All posts by Frank Donnelly

Assignment 3 – Intro to SQL: Data Definition Language (DDL)

Due date: Feb 26, 2019

Introduction

  • In this exercise you’ll be working in the nyc and nys schemas within the gep664_2019 database.
  • This exercise is worth 7 points. Each question is work 1/2 a point, except the final question which is worth 1 point.
  • Be sure to follow the proper conventions for SQL statements and the guidelines for submitting assignments, as documented in the SQL Homework Guidelines. Failure to do so will result in point deductions.

For the following, provide the SQL statement that answers each question; provide the row count only if asked. There may be more than one way to answer certain questions (just choose one).

Part I – Weather Stations table (nyc schema)

In order to select weather stations by state, we currently have to use the LIKE statement to do pattern searching. This is extremely inefficient; let’s add a dedicated state column that will allow for more efficient queries.

1. Alter the weather stations table by adding a column called state that will hold the two-letter state code (i.e. NY, NJ).

2. Update the new state column by adding the two letter state code that indicates where the station is located. You can do this using either one or two statements.

Part II – NYC Borough Data (nyc schema)

You’ll get some practice in table creation by adding a couple of tables with data for the five boroughs of NYC. Each of the boroughs is also considered a county; a borough is a local designation for subdivisions of the City of New York, while counties are a federal designation for subdivisions of states.

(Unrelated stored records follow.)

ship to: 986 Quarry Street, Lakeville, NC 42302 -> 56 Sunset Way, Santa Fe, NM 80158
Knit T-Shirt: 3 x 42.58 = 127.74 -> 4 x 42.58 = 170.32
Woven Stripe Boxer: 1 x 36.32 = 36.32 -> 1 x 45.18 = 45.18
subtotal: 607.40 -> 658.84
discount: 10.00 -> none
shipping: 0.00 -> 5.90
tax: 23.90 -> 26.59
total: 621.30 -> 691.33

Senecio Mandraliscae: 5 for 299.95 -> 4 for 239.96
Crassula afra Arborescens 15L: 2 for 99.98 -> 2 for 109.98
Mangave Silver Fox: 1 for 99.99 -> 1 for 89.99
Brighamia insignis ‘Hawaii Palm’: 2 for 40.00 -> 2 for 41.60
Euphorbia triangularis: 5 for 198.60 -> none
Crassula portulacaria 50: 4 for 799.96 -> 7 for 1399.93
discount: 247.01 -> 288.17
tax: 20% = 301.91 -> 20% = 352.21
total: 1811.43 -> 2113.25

3. Create a table called nyc.boroughs_area to hold the following data: codes and names for the boroughs, and their area in water and land in square miles (for column names, use the names in question 4). Designate a primary key, specify that borough names should not be null, and add a check constraint that land area must be greater than zero.

4. Insert the data into the new table with an INSERT INTO VALUES statement.

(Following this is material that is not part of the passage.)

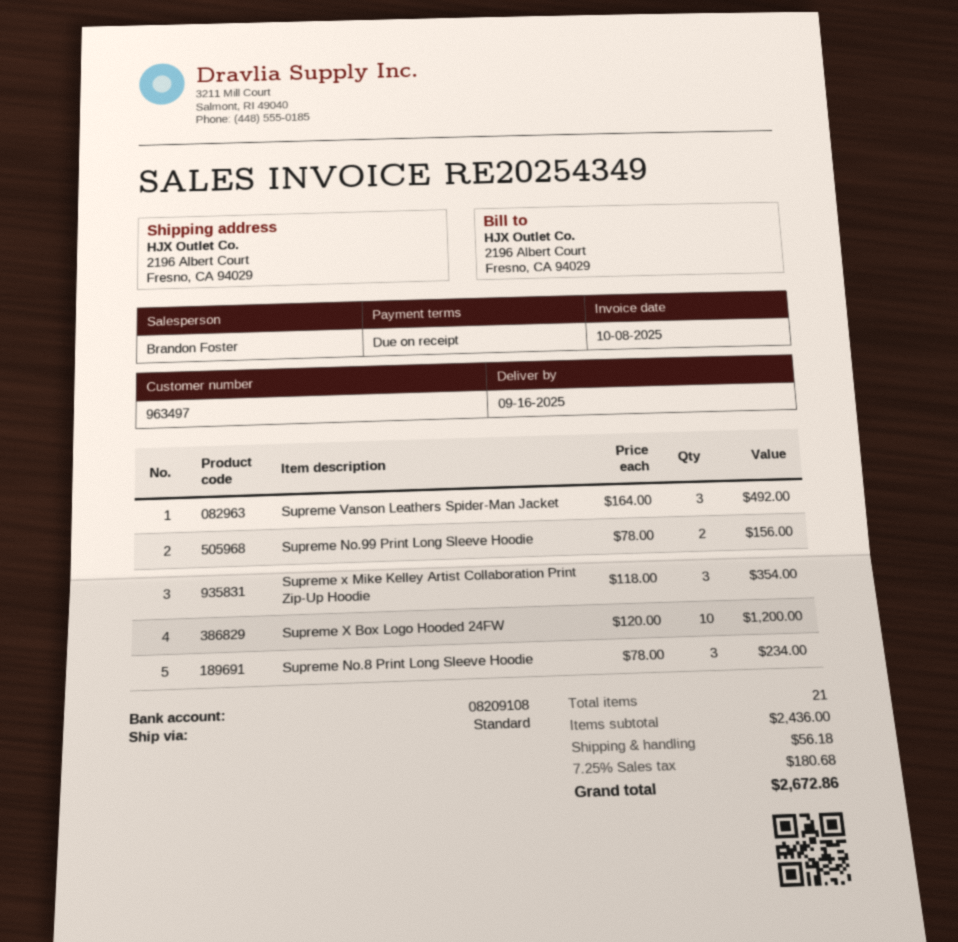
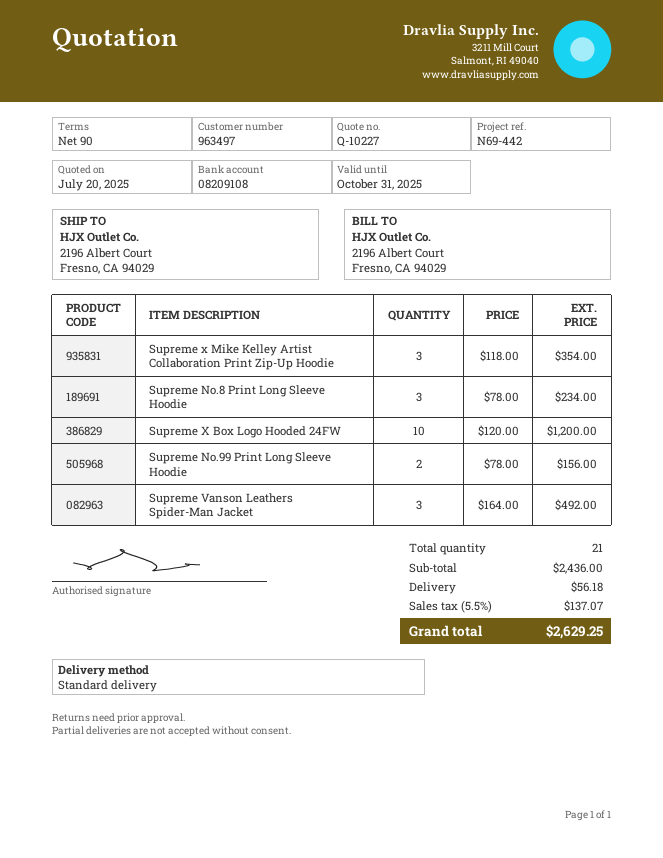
payment terms: on receipt -> 90 days
tax: 7.25% = 180.68 -> 5.5% = 137.07
total: 2672.86 -> 2629.25

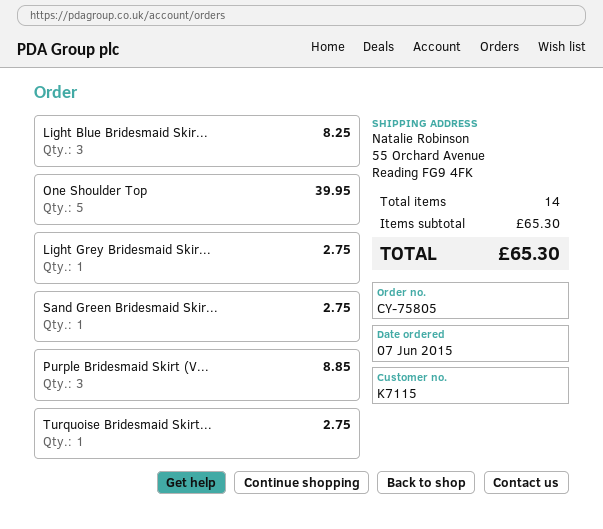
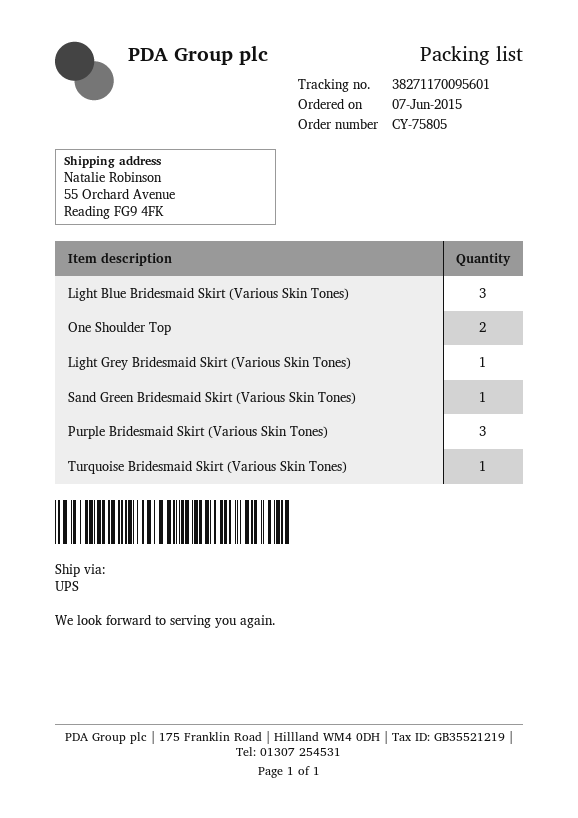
One Shoulder Top: 5 -> 2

bcode,bname,area_wtr,area_lnd
bx,Bronx,15.38,42.10
bk,Brooklyn,26.10,70.82
mn,Manhattan,10.76,22.83
qn,Queens,69.68,108.53
si,Staten Island,43.92,58.37

5. Create a view called nyc.boroughs_sum that has the borough name and calculated fields that have the total land area, the percent total that is water, and the percent total that is land. Optionally – you can round the percentages to whole numbers.

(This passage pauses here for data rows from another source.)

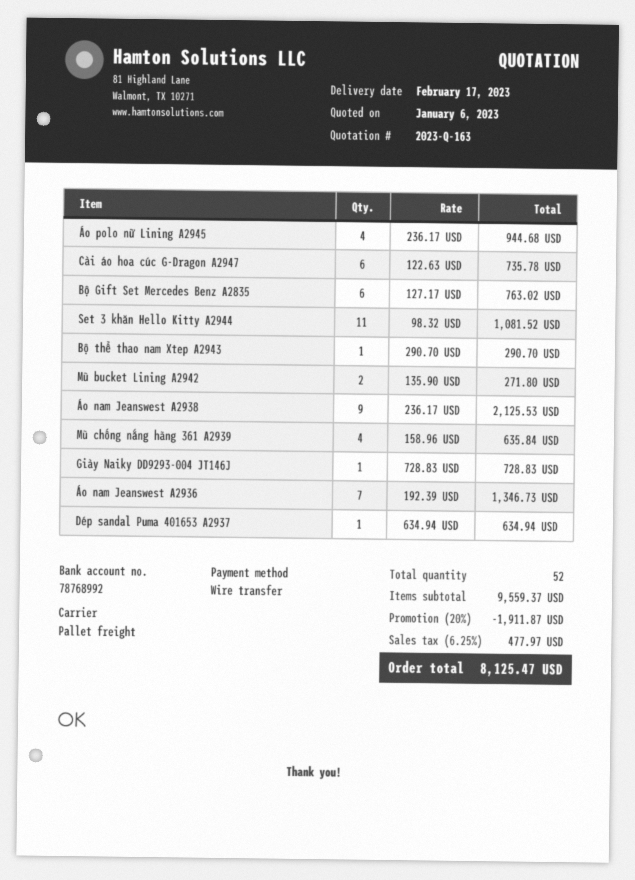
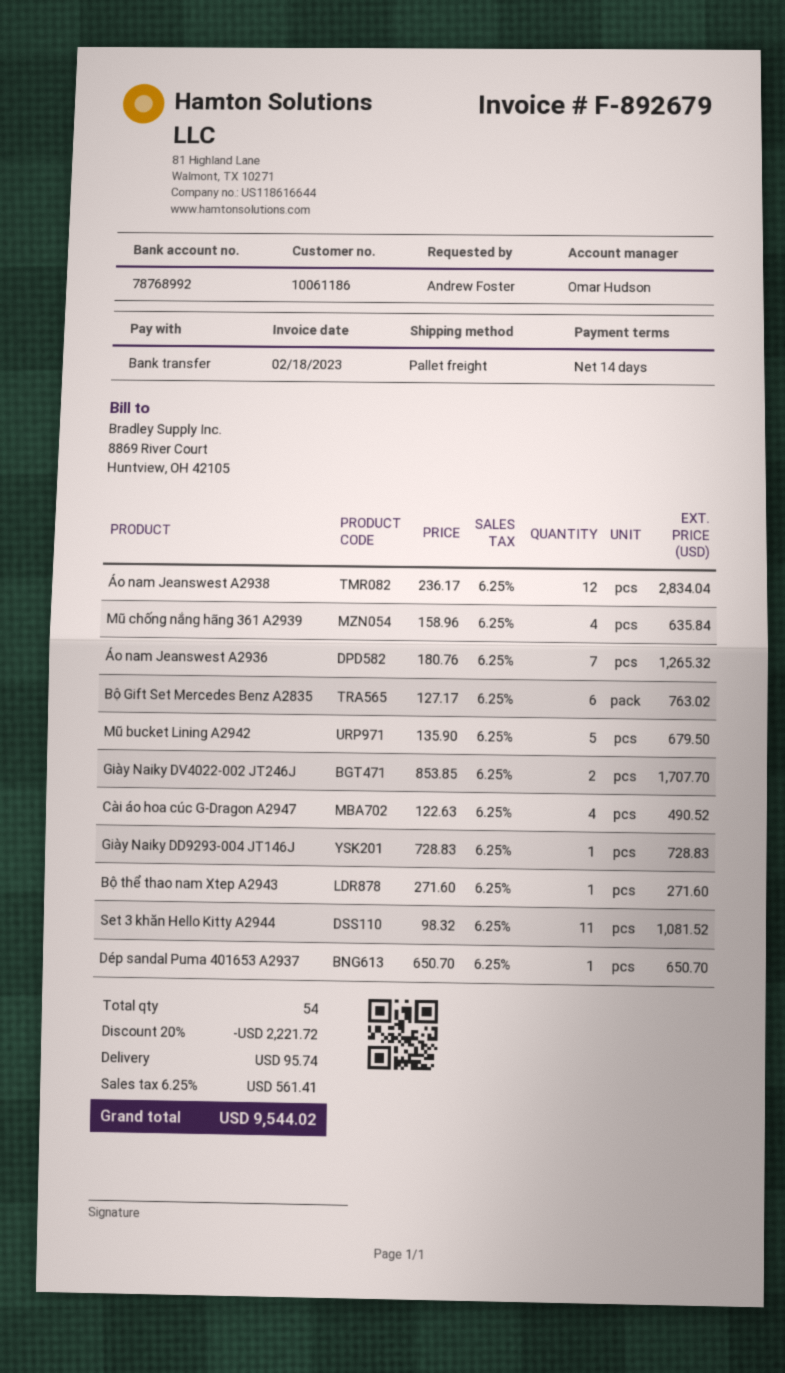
Áo polo nữ Lining A2945: 4 x 236.17 = 944.68 -> none
Cài áo hoa cúc G-Dragon A2947: 6 x 122.63 = 735.78 -> 4 x 122.63 = 490.52
Bộ thể thao nam Xtep A2943: 1 x 290.70 = 290.70 -> 1 x 271.60 = 271.60
Mũ bucket Lining A2942: 2 x 135.90 = 271.80 -> 5 x 135.90 = 679.50
Áo nam Jeanswest A2938: 9 x 236.17 = 2125.53 -> 12 x 236.17 = 2834.04
Áo nam Jeanswest A2936: 7 x 192.39 = 1346.73 -> 7 x 180.76 = 1265.32
Dép sandal Puma 401653 A2937: 1 x 634.94 = 634.94 -> 1 x 650.70 = 650.70
Giày Naiky DV4022-002 JT246J: none -> 2 x 853.85 = 1707.70
total quantity: 52 -> 54
discount: 20% = 1911.87 -> 20% = 2221.72
shipping: none -> 95.74
tax: 6.25% = 477.97 -> 6.25% = 561.41
total: 8125.47 -> 9544.02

6. Create a table called nyc.counties_pop to hold the county code, county name, borough code, and population for 2010 (for column names, use the names in question 7). Make county code the primary key and borough code the foreign key.

7. Insert the data into the new table with an INSERT INTO VALUES statement.

ccode,cname,bcode,pop2010
36005,Bronx County,bx,1385108
36047,Kings County,bk,2504700
36061,New York County,mn,1585873
36081,Queens County,qn,2230722
36085,Richmond County,si,468730

8. Create a new table called nyc.boroughs_pop with data from the borough area and county population tables that contains: the borough code as primary key, borough name, total population, and population density (land area divided by population).

Part III – Import Labor Force Table (nys schema)

We’ll import a table from the Census 2012-2016 American Community Survey that indicates whether resident workers in a county work in the same municipality in which they live. There is one record for each county in New York State, and like the previous ACS tables we’ve worked with each estimate column has a margin of error (me) column associated with it (for this exercise you can ignore the me columns).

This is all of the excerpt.